## What is expected
Word for word, please copy the line containing "total: 22296.44 -> 19632.96" and all lines after it in the entries below, and only those, leaving every picture out.

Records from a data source
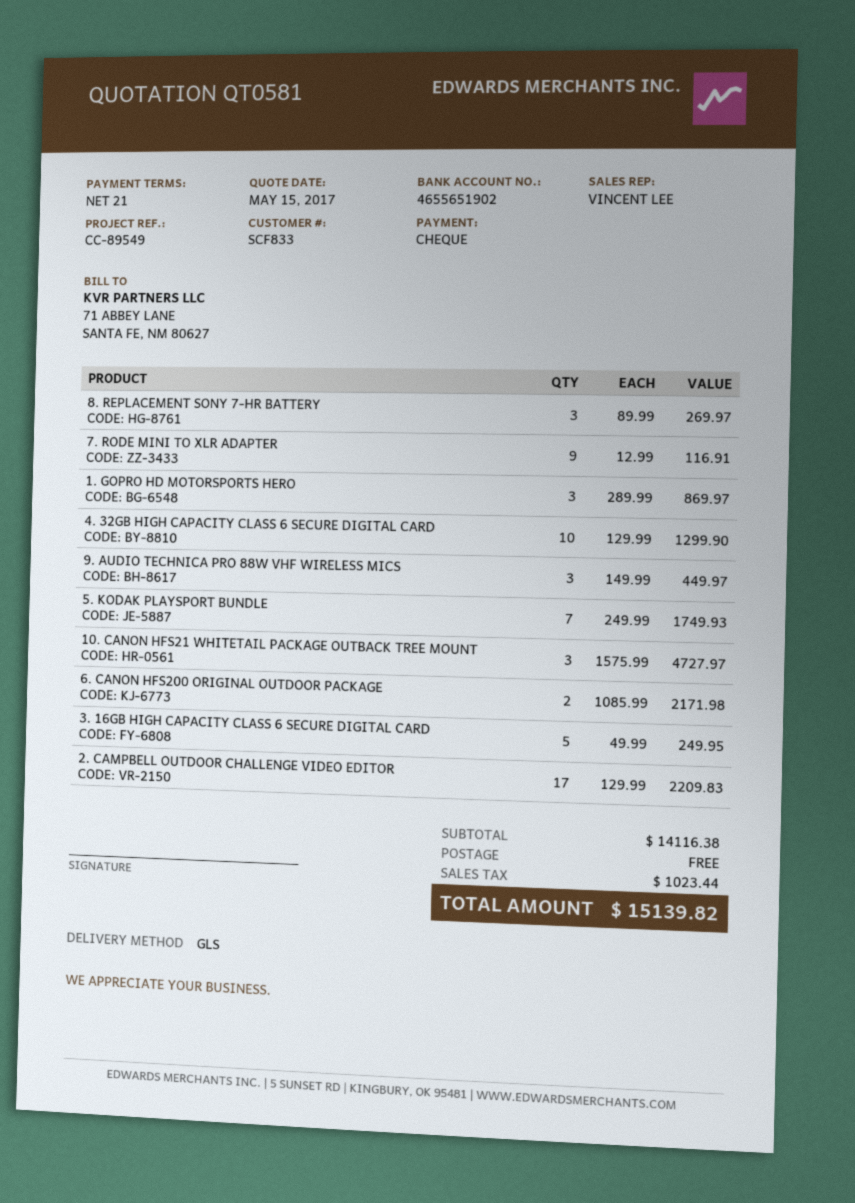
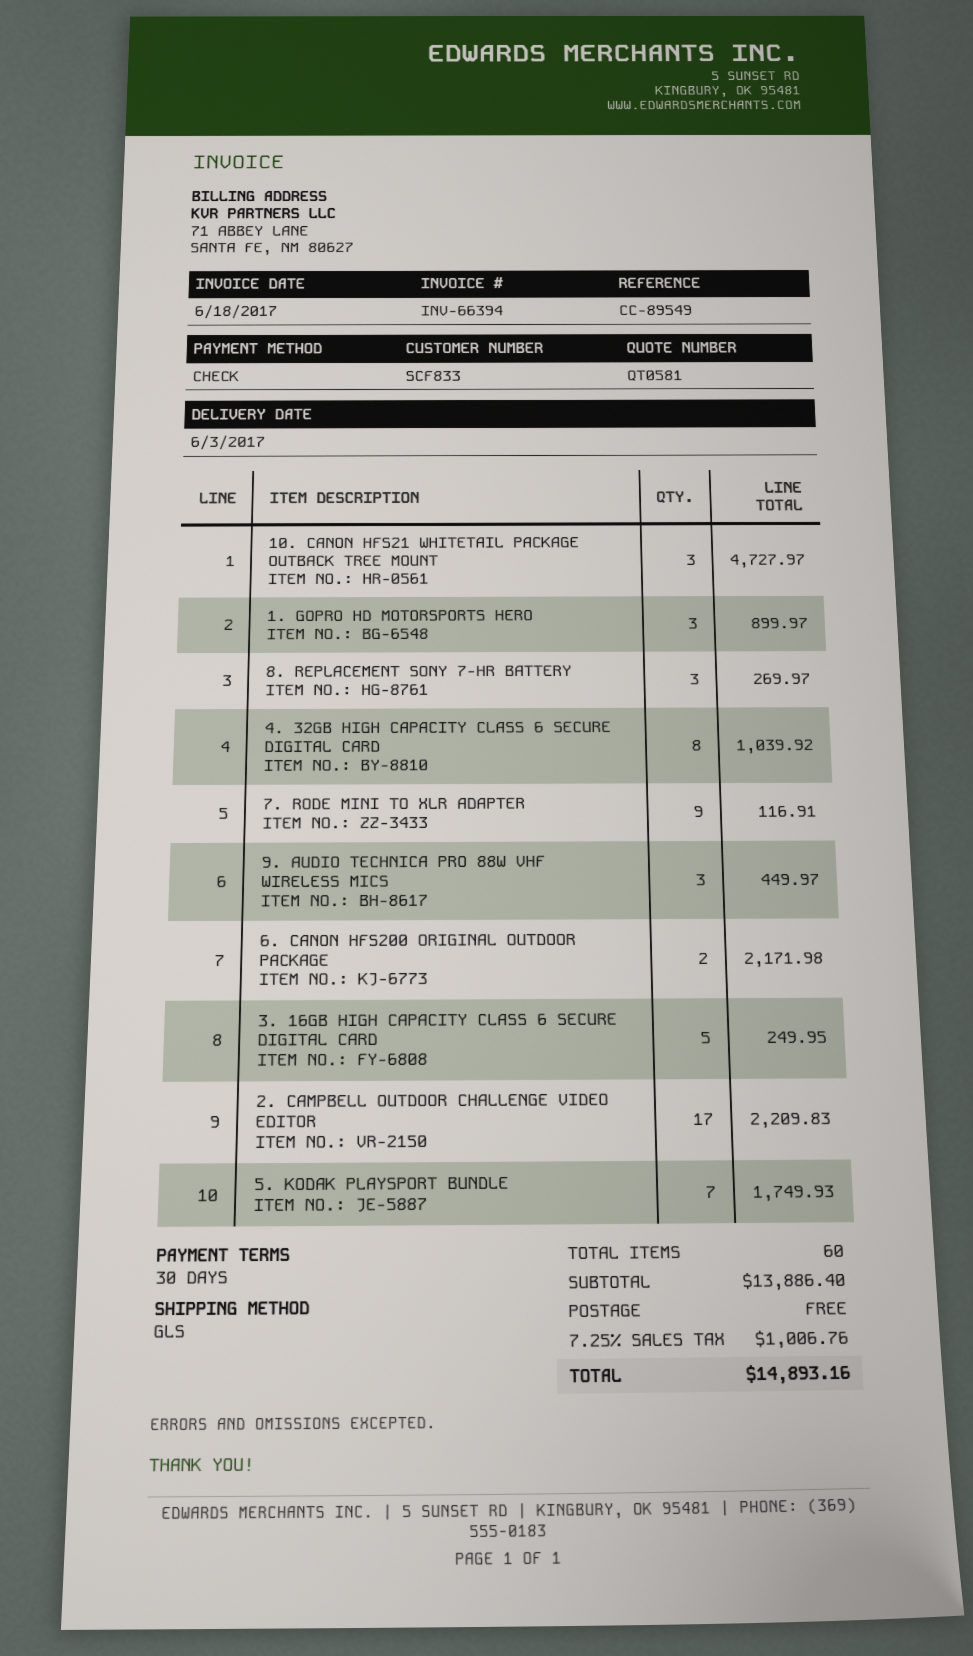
payment terms: 21 days -> 30 days
1. GOPRO HD MOTORSPORTS HERO: 3 for 869.97 -> 3 for 899.97
4. 32GB HIGH CAPACITY CLASS 6 SECURE DIGITAL CARD: 10 for 1299.90 -> 8 for 1039.92
subtotal: 14116.38 -> 13886.40
tax: 1023.44 -> 1006.76
total: 15139.82 -> 14893.16

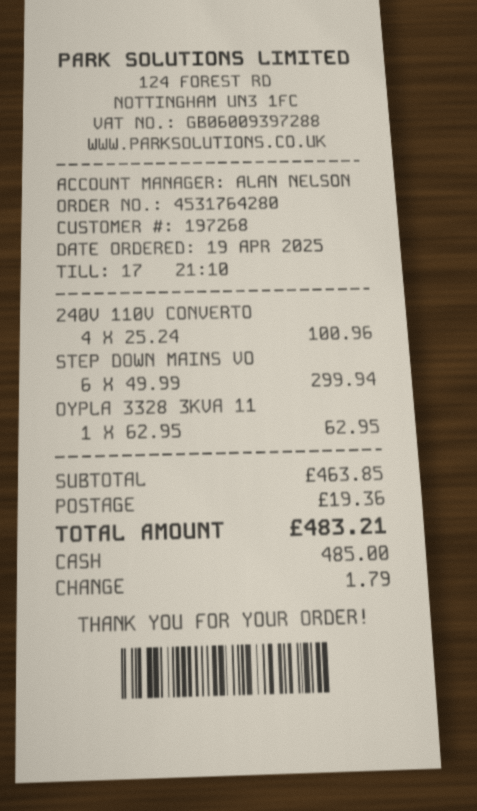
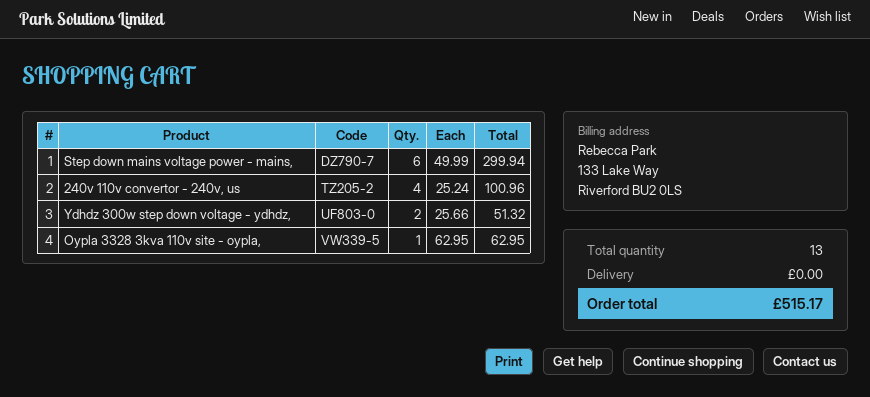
Ydhdz 300w step down voltage - ydhdz,: none -> 2 x 25.66 = 51.32
shipping: 19.36 -> 0.00
total: 483.21 -> 515.17

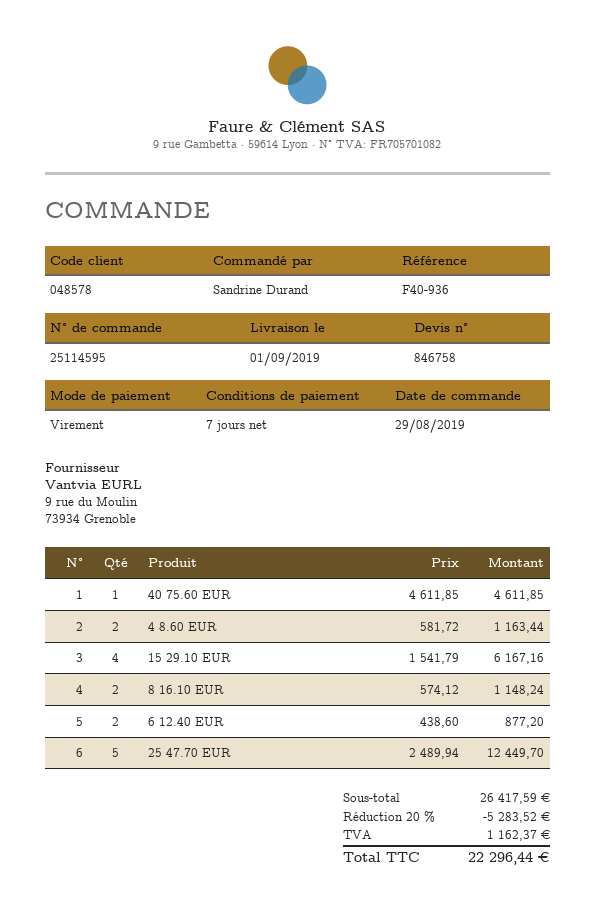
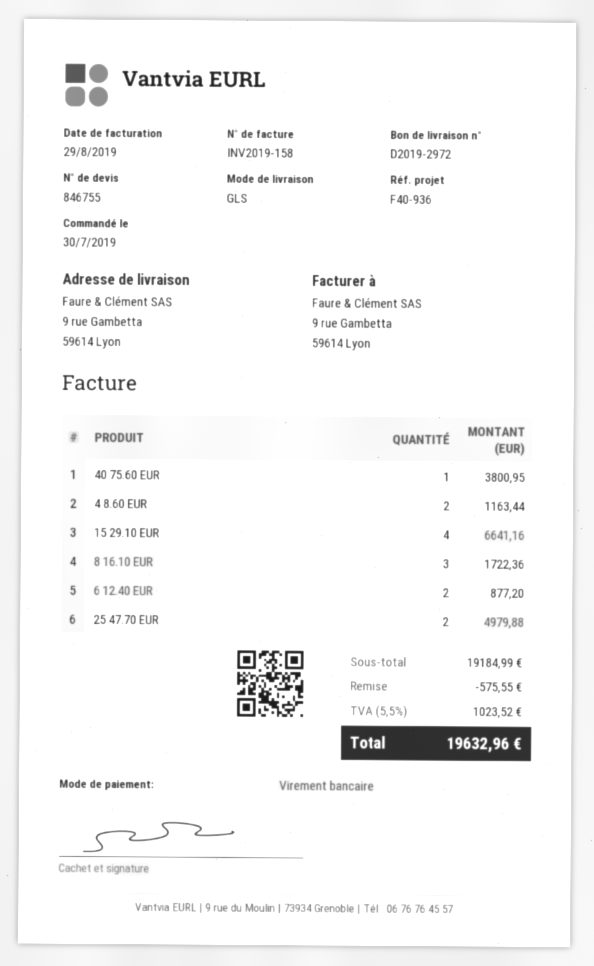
quote number: 846758 -> 846755
order date: 2019-08-29 -> 2019-07-30
40 75.60 EUR: 1 for 4611.85 -> 1 for 3800.95
15 29.10 EUR: 4 for 6167.16 -> 4 for 6641.16
8 16.10 EUR: 2 for 1148.24 -> 3 for 1722.36
25 47.70 EUR: 5 for 12449.70 -> 2 for 4979.88
subtotal: 26417.59 -> 19184.99
discount: 5283.52 -> 575.55
tax: 1162.37 -> 1023.52
total: 22296.44 -> 19632.96

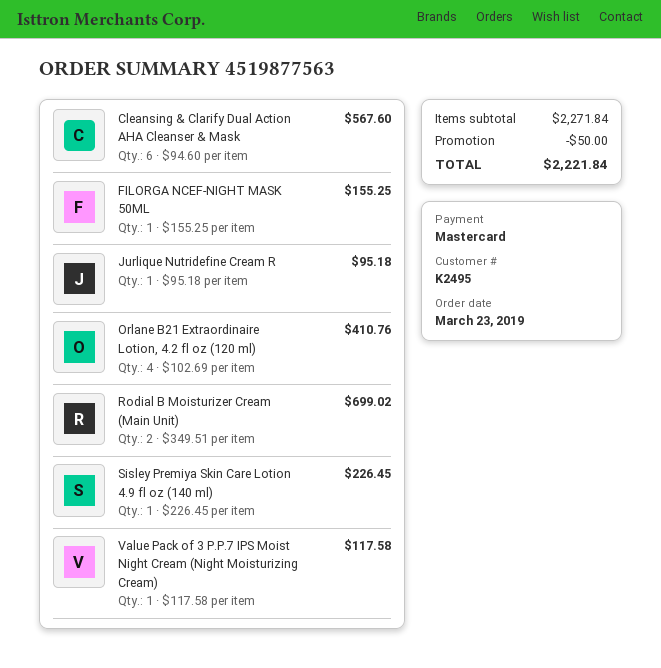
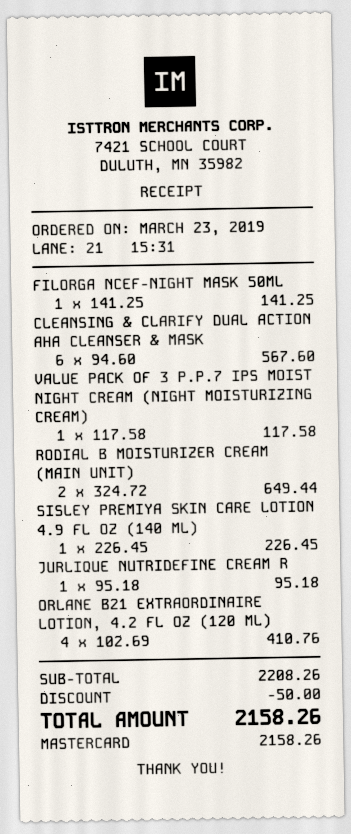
FILORGA NCEF-NIGHT MASK 50ML: 1 x 155.25 = 155.25 -> 1 x 141.25 = 141.25
Rodial B Moisturizer Cream (Main Unit): 2 x 349.51 = 699.02 -> 2 x 324.72 = 649.44
subtotal: 2271.84 -> 2208.26
total: 2221.84 -> 2158.26

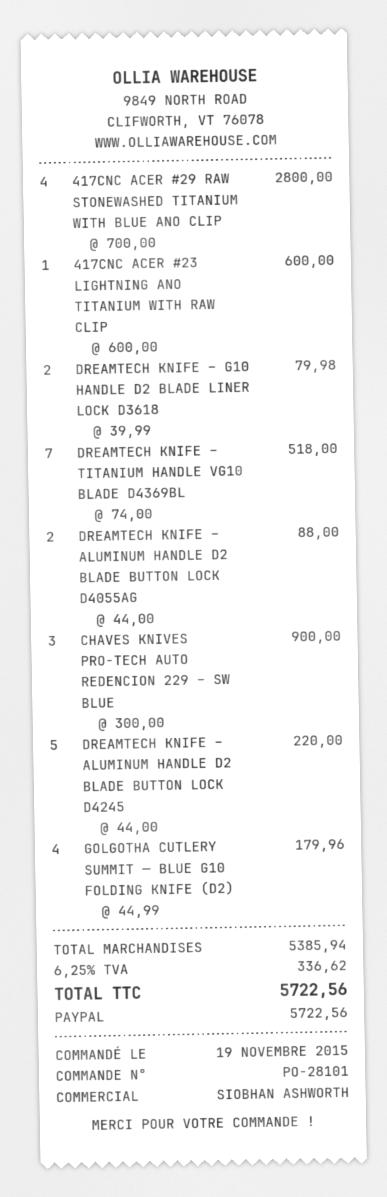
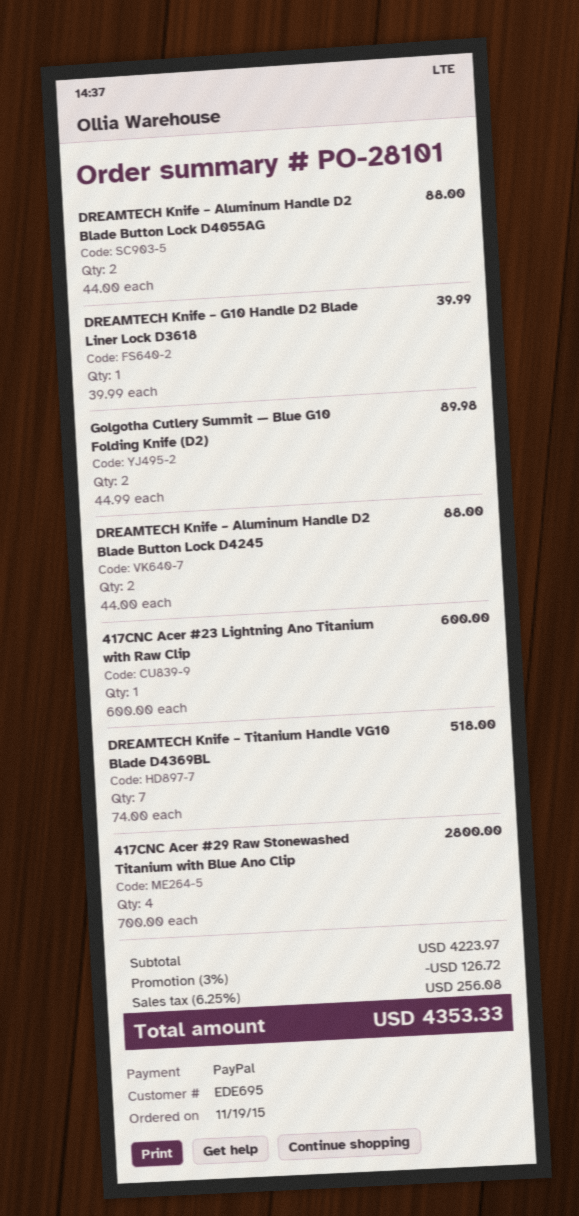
DREAMTECH KNIFE – G10 HANDLE D2 BLADE LINER LOCK D3618: 2 x 39.99 = 79.98 -> 1 x 39.99 = 39.99
CHAVES KNIVES PRO-TECH AUTO REDENCION 229 – SW BLUE: 3 x 300.00 = 900.00 -> none
DREAMTECH KNIFE – ALUMINUM HANDLE D2 BLADE BUTTON LOCK D4245: 5 x 44.00 = 220.00 -> 2 x 44.00 = 88.00
GOLGOTHA CUTLERY SUMMIT — BLUE G10 FOLDING KNIFE (D2): 4 x 44.99 = 179.96 -> 2 x 44.99 = 89.98
subtotal: 5385.94 -> 4223.97
discount: none -> 3% = 126.72
tax: 6.25% = 336.62 -> 6.25% = 256.08
total: 5722.56 -> 4353.33

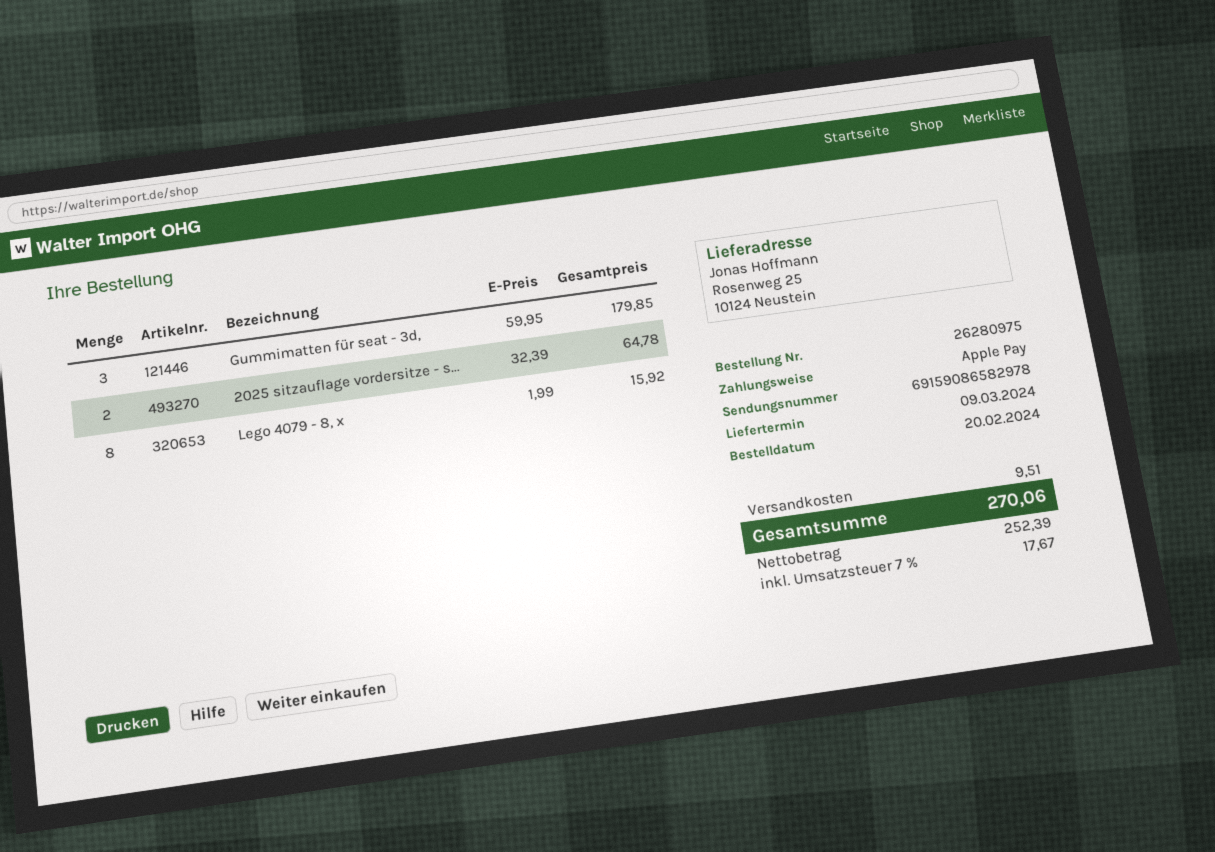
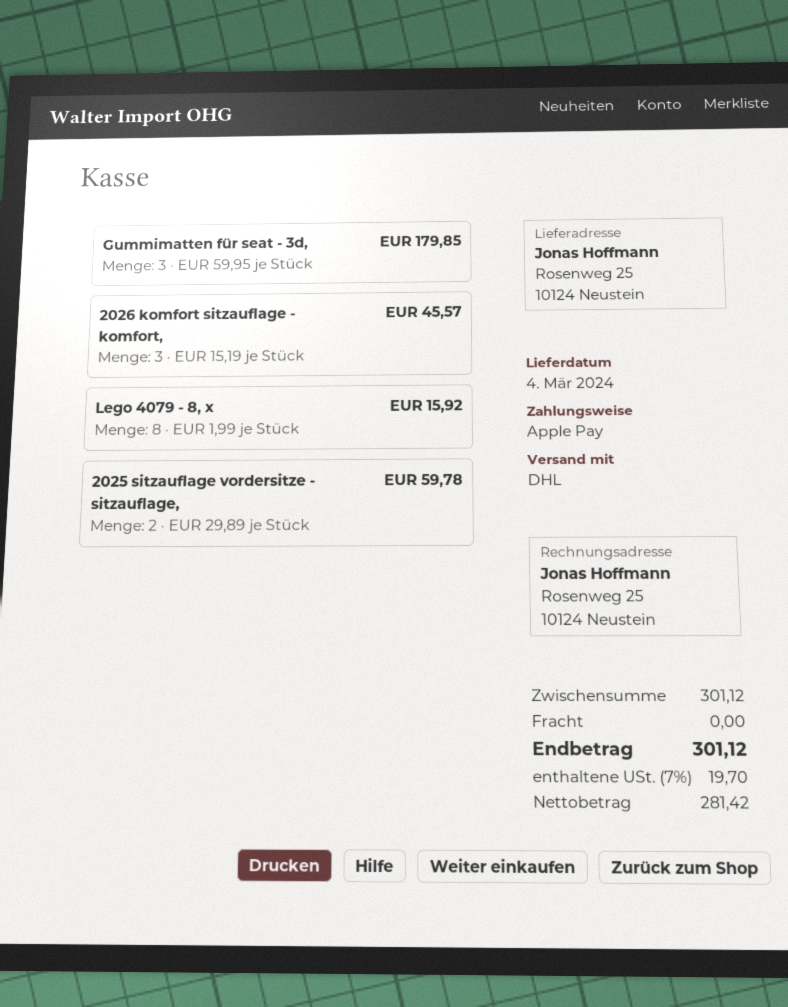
delivery date: 2024-03-09 -> 2024-03-04
2025 sitzauflage vordersitze - s...: 2 x 32.39 = 64.78 -> 2 x 29.89 = 59.78
2026 komfort sitzauflage - komfort,: none -> 3 x 15.19 = 45.57
shipping: 9.51 -> 0.00
net: 252.39 -> 281.42
tax: 7% = 17.67 -> 7% = 19.70
total: 270.06 -> 301.12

## Problem solution
total: 22296.44 -> 19632.96

FILORGA NCEF-NIGHT MASK 50ML: 1 x 155.25 = 155.25 -> 1 x 141.25 = 141.25
Rodial B Moisturizer Cream (Main Unit): 2 x 349.51 = 699.02 -> 2 x 324.72 = 649.44
subtotal: 2271.84 -> 2208.26
total: 2221.84 -> 2158.26

DREAMTECH KNIFE – G10 HANDLE D2 BLADE LINER LOCK D3618: 2 x 39.99 = 79.98 -> 1 x 39.99 = 39.99
CHAVES KNIVES PRO-TECH AUTO REDENCION 229 – SW BLUE: 3 x 300.00 = 900.00 -> none
DREAMTECH KNIFE – ALUMINUM HANDLE D2 BLADE BUTTON LOCK D4245: 5 x 44.00 = 220.00 -> 2 x 44.00 = 88.00
GOLGOTHA CUTLERY SUMMIT — BLUE G10 FOLDING KNIFE (D2): 4 x 44.99 = 179.96 -> 2 x 44.99 = 89.98
subtotal: 5385.94 -> 4223.97
discount: none -> 3% = 126.72
tax: 6.25% = 336.62 -> 6.25% = 256.08
total: 5722.56 -> 4353.33

delivery date: 2024-03-09 -> 2024-03-04
2025 sitzauflage vordersitze - s...: 2 x 32.39 = 64.78 -> 2 x 29.89 = 59.78
2026 komfort sitzauflage - komfort,: none -> 3 x 15.19 = 45.57
shipping: 9.51 -> 0.00
net: 252.39 -> 281.42
tax: 7% = 17.67 -> 7% = 19.70
total: 270.06 -> 301.12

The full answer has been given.